> What to produce
Print exactly the first lines of the records. Stop after the line containing "total: 12943.04 -> 11812.24", and leave every picture out.

Dataset excerpts START

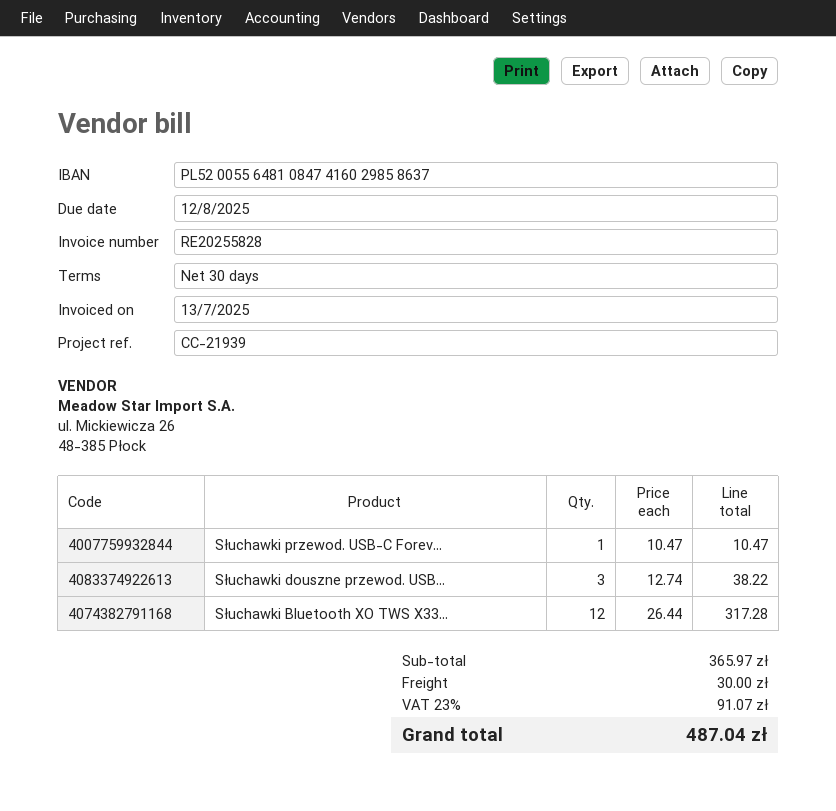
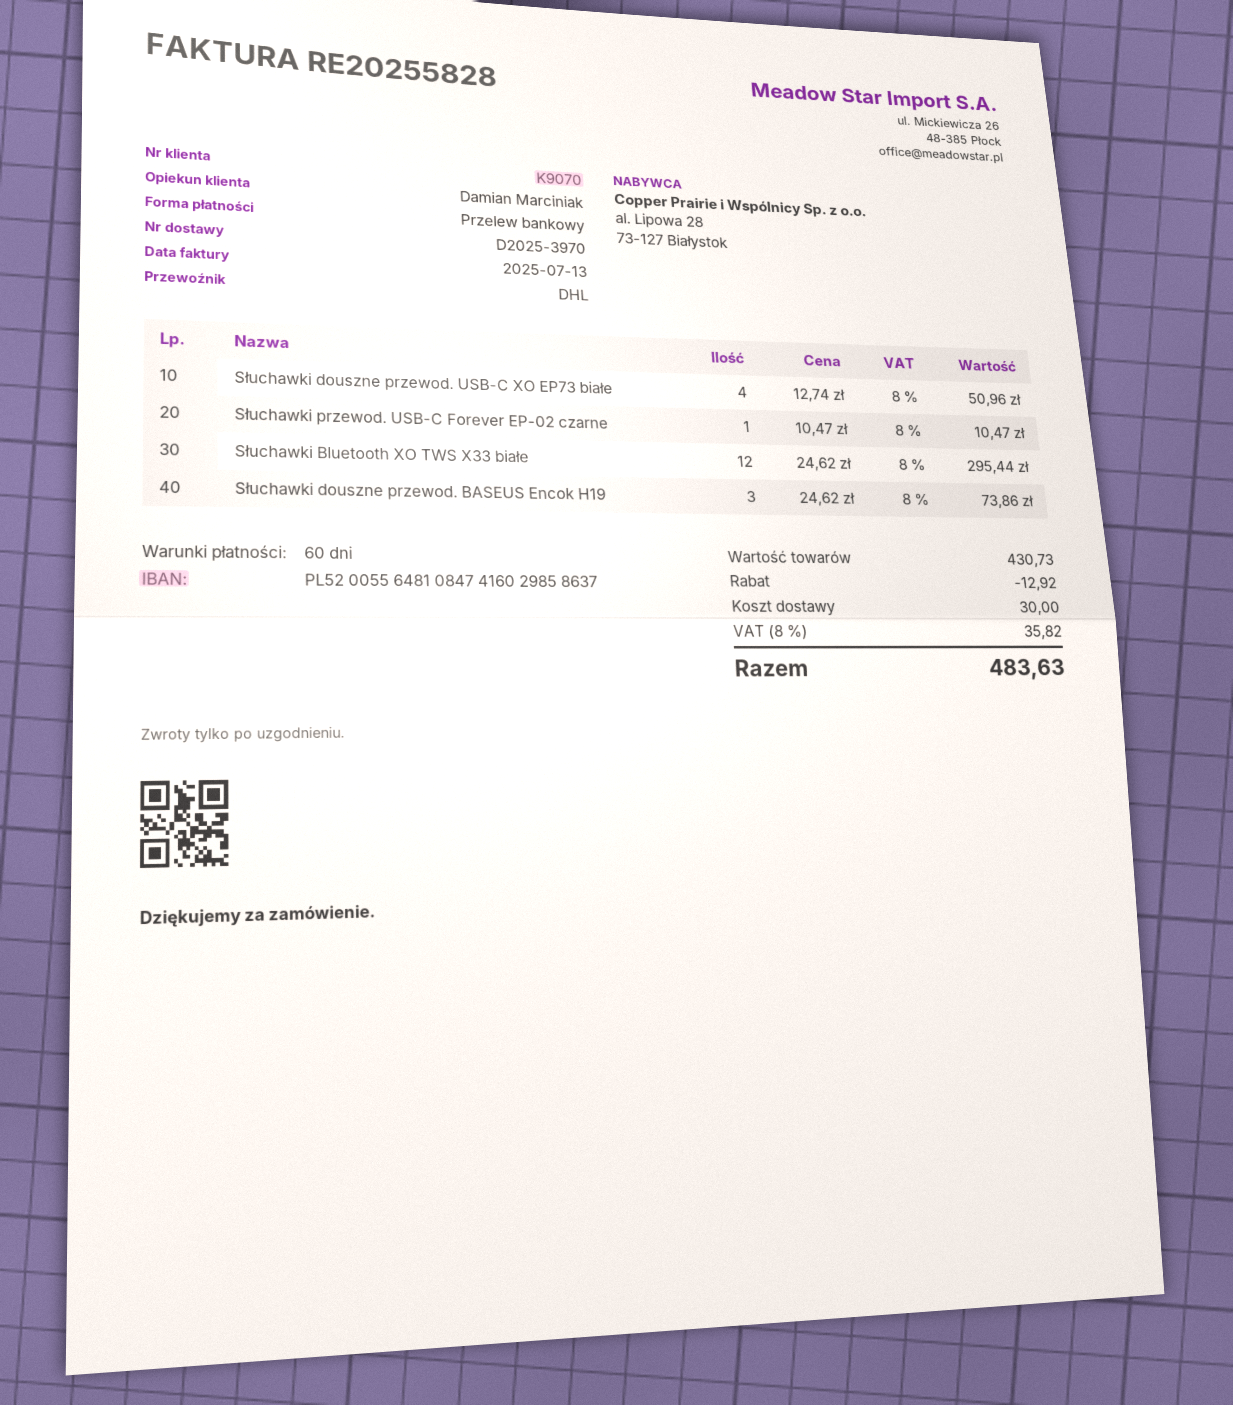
payment terms: 30 days -> 60 days
Słuchawki douszne przewod. USB...: 3 x 12.74 = 38.22 -> 4 x 12.74 = 50.96
Słuchawki Bluetooth XO TWS X33...: 12 x 26.44 = 317.28 -> 12 x 24.62 = 295.44
Słuchawki douszne przewod. BASEUS Encok H19: none -> 3 x 24.62 = 73.86
subtotal: 365.97 -> 430.73
discount: none -> 12.92
tax: 23% = 91.07 -> 8% = 35.82
total: 487.04 -> 483.63

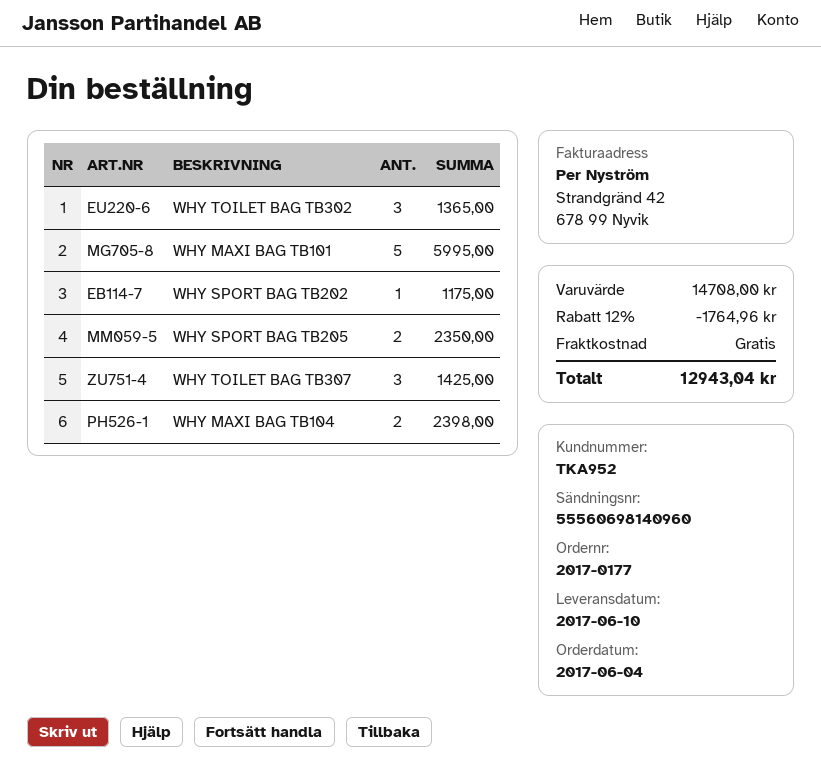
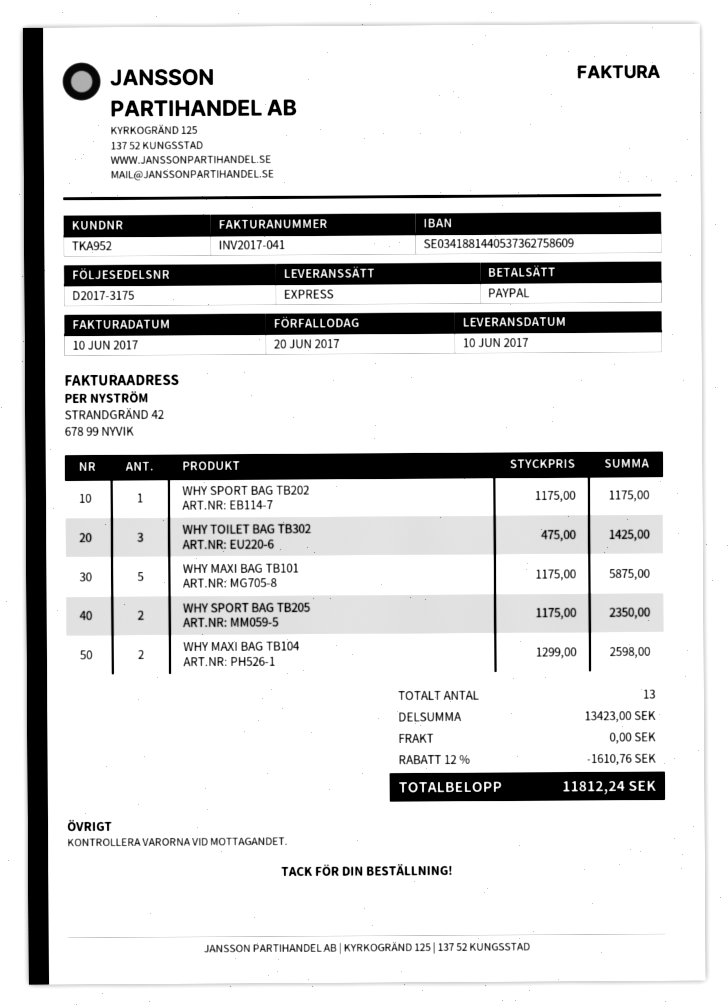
WHY TOILET BAG TB302: 3 for 1365.00 -> 3 for 1425.00
WHY MAXI BAG TB101: 5 for 5995.00 -> 5 for 5875.00
WHY TOILET BAG TB307: 3 for 1425.00 -> none
WHY MAXI BAG TB104: 2 for 2398.00 -> 2 for 2598.00
subtotal: 14708.00 -> 13423.00
discount: 12% = 1764.96 -> 12% = 1610.76
total: 12943.04 -> 11812.24

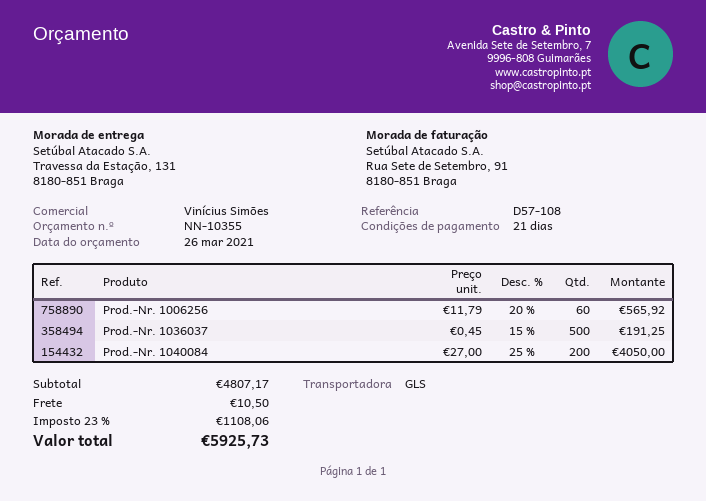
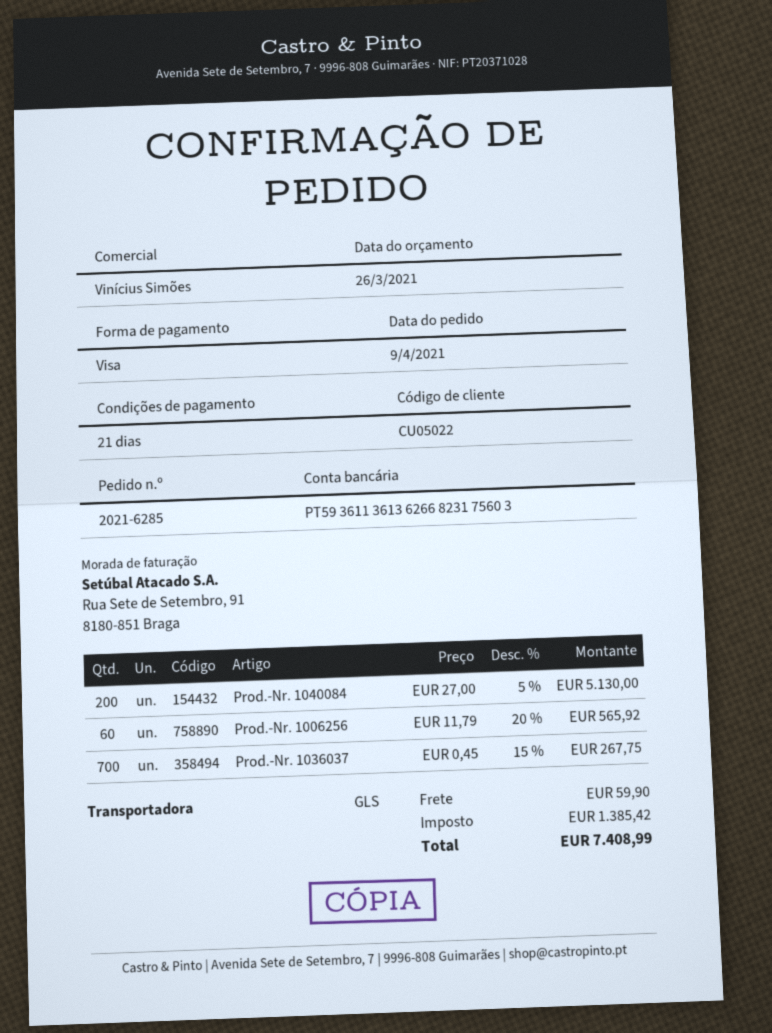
Prod.-Nr. 1036037: 500 x 0.45 - 15% = 191.25 -> 700 x 0.45 - 15% = 267.75
Prod.-Nr. 1040084: 200 x 27.00 - 25% = 4050.00 -> 200 x 27.00 - 5% = 5130.00
shipping: 10.50 -> 59.90
tax: 1108.06 -> 1385.42
total: 5925.73 -> 7408.99

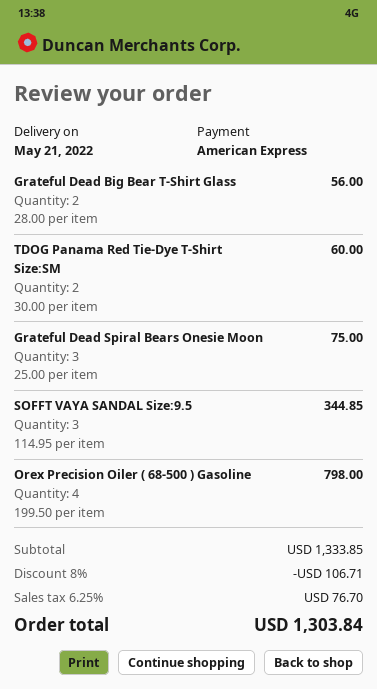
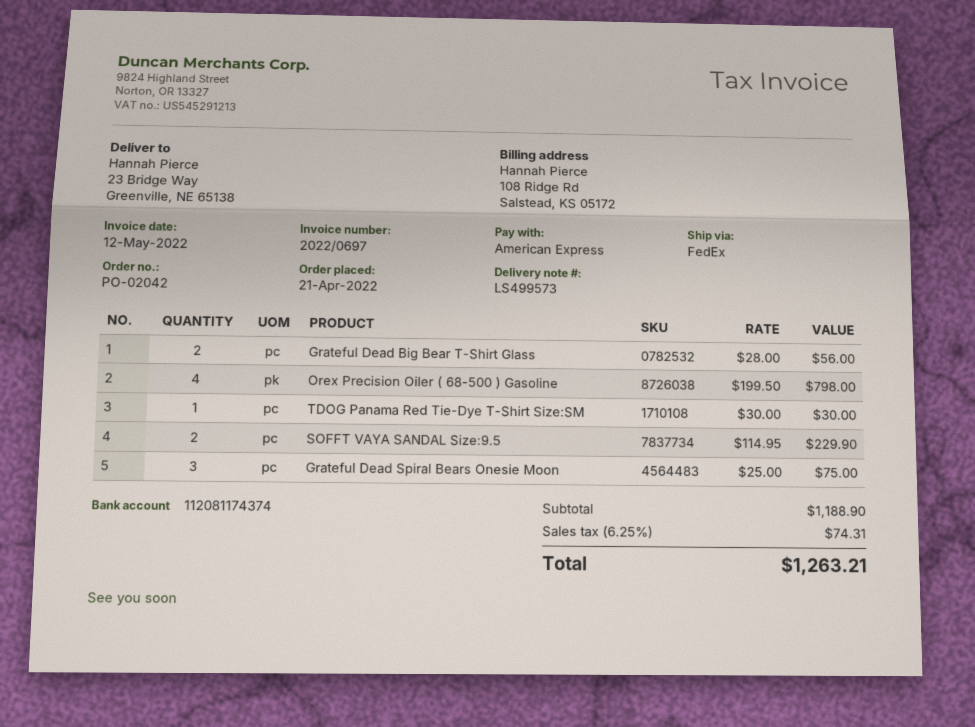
TDOG Panama Red Tie-Dye T-Shirt Size:SM: 2 x 30.00 = 60.00 -> 1 x 30.00 = 30.00
SOFFT VAYA SANDAL Size:9.5: 3 x 114.95 = 344.85 -> 2 x 114.95 = 229.90
subtotal: 1333.85 -> 1188.90
discount: 8% = 106.71 -> none
tax: 6.25% = 76.70 -> 6.25% = 74.31
total: 1303.84 -> 1263.21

Dataset excerpts END

> Answer area
payment terms: 30 days -> 60 days
Słuchawki douszne przewod. USB...: 3 x 12.74 = 38.22 -> 4 x 12.74 = 50.96
Słuchawki Bluetooth XO TWS X33...: 12 x 26.44 = 317.28 -> 12 x 24.62 = 295.44
Słuchawki douszne przewod. BASEUS Encok H19: none -> 3 x 24.62 = 73.86
subtotal: 365.97 -> 430.73
discount: none -> 12.92
tax: 23% = 91.07 -> 8% = 35.82
total: 487.04 -> 483.63

WHY TOILET BAG TB302: 3 for 1365.00 -> 3 for 1425.00
WHY MAXI BAG TB101: 5 for 5995.00 -> 5 for 5875.00
WHY TOILET BAG TB307: 3 for 1425.00 -> none
WHY MAXI BAG TB104: 2 for 2398.00 -> 2 for 2598.00
subtotal: 14708.00 -> 13423.00
discount: 12% = 1764.96 -> 12% = 1610.76
total: 12943.04 -> 11812.24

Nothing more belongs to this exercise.